Dieppe et Caudan ne fermeront pas
Initialement menacée, l'usine de Dieppe (Seine-Maritime), qui emploie plus de 405 personnes pour l'assemblage et le montage des véhicules de la célèbre marque sportive française, aurait obtenu un sursis d'au moins deux ans, a-t-on appris le 29 mai. Une réflexion sur l'avenir du site doit être engagée et un plan de reconversion est envisagé.
Également sur la sellette, la Fonderie de Bretagne de Caudan (Morbihan), qui emploie plus de 400 personnes et produit diverses pièces nécessaires aux moteurs et boites de vitesses, ne devrait pas être fermée. À l'issue d'un CSE extraordinaire le 29 mai, la direction du site et la CGT ont annoncé que l'usine continuerait de tourner et qu'aucun projet de reprise n'était envisagé à ce stade.
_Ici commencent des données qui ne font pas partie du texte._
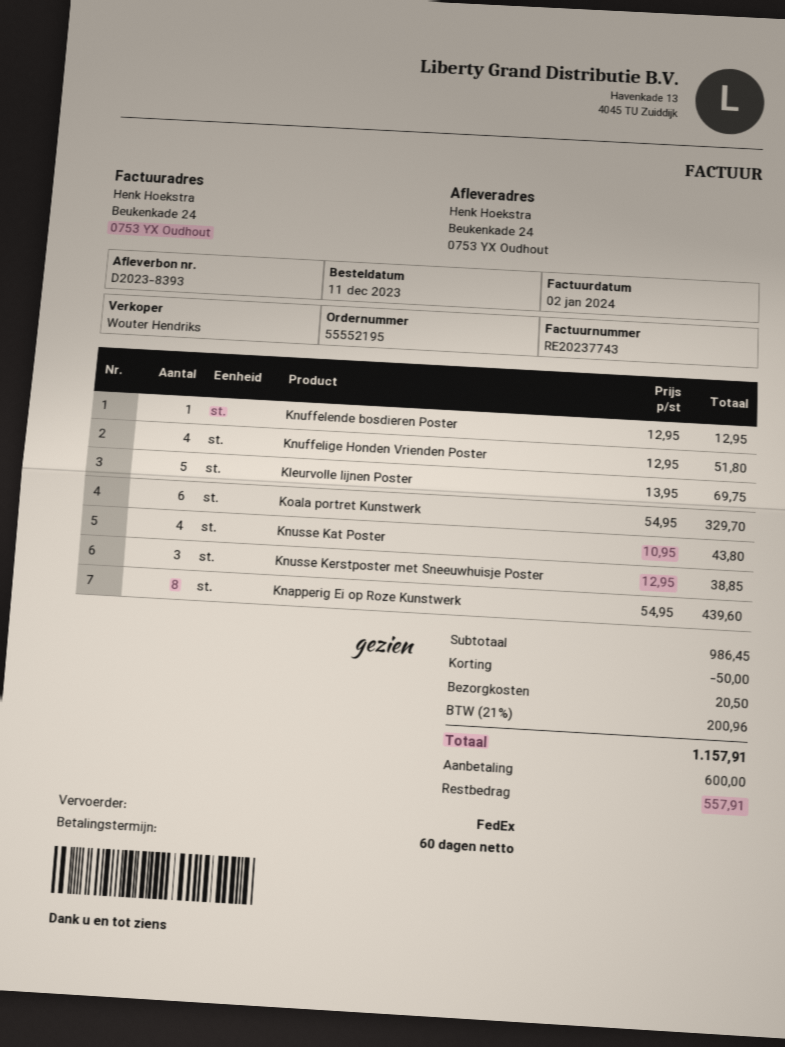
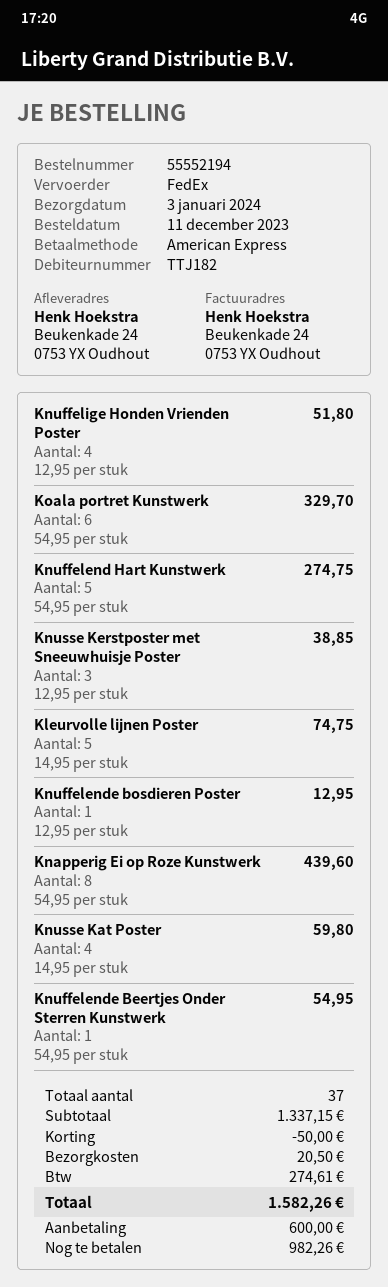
order number: 55552195 -> 55552194
Kleurvolle lijnen Poster: 5 x 13.95 = 69.75 -> 5 x 14.95 = 74.75
Knusse Kat Poster: 4 x 10.95 = 43.80 -> 4 x 14.95 = 59.80
Knuffelend Hart Kunstwerk: none -> 5 x 54.95 = 274.75
Knuffelende Beertjes Onder Sterren Kunstwerk: none -> 1 x 54.95 = 54.95
subtotal: 986.45 -> 1337.15
tax: 200.96 -> 274.61
total: 1157.91 -> 1582.26
balance: 557.91 -> 982.26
Enfin, le Technocentre de Guyancourt (Yvelines), qui rassemble environ 12 000 personnes pour la définition et la conception des gammes des marques Renault, Dacia et Renault Samsung Motors, est également concerné par le plan. Le groupe prévoit d'y "réorganiser ses activités", sans que plus de précisions ne soient apportées pour l'instant.